═════ PROVIDED MATERIAL

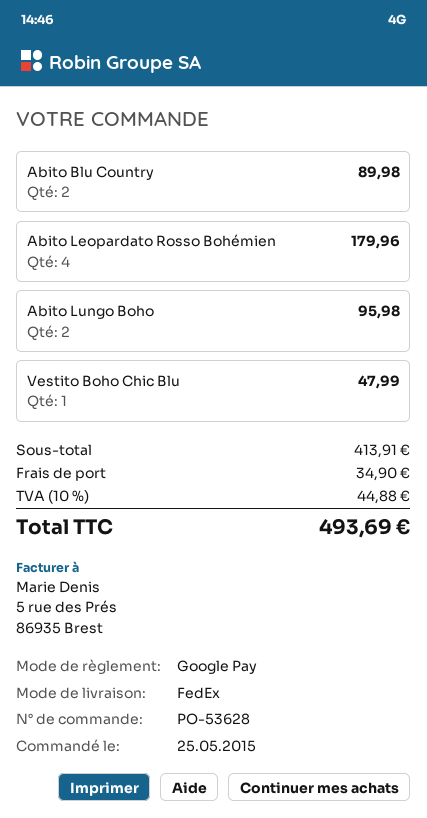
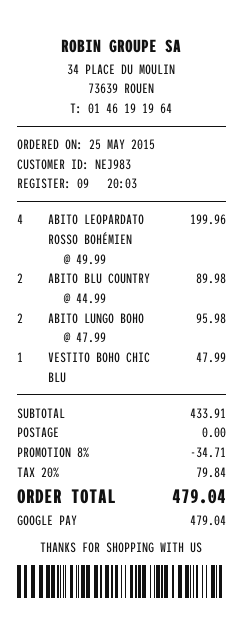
Abito Leopardato Rosso Bohémien: 4 for 179.96 -> 4 for 199.96
subtotal: 413.91 -> 433.91
discount: none -> 8% = 34.71
shipping: 34.90 -> 0.00
tax: 10% = 44.88 -> 20% = 79.84
total: 493.69 -> 479.04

══════════

- **TASK DETAILS**:
Repeat the records in full and exactly, leaving every picture out.

- **SOLUTION TO THIS TASK**:
Abito Leopardato Rosso Bohémien: 4 for 179.96 -> 4 for 199.96
subtotal: 413.91 -> 433.91
discount: none -> 8% = 34.71
shipping: 34.90 -> 0.00
tax: 10% = 44.88 -> 20% = 79.84
total: 493.69 -> 479.04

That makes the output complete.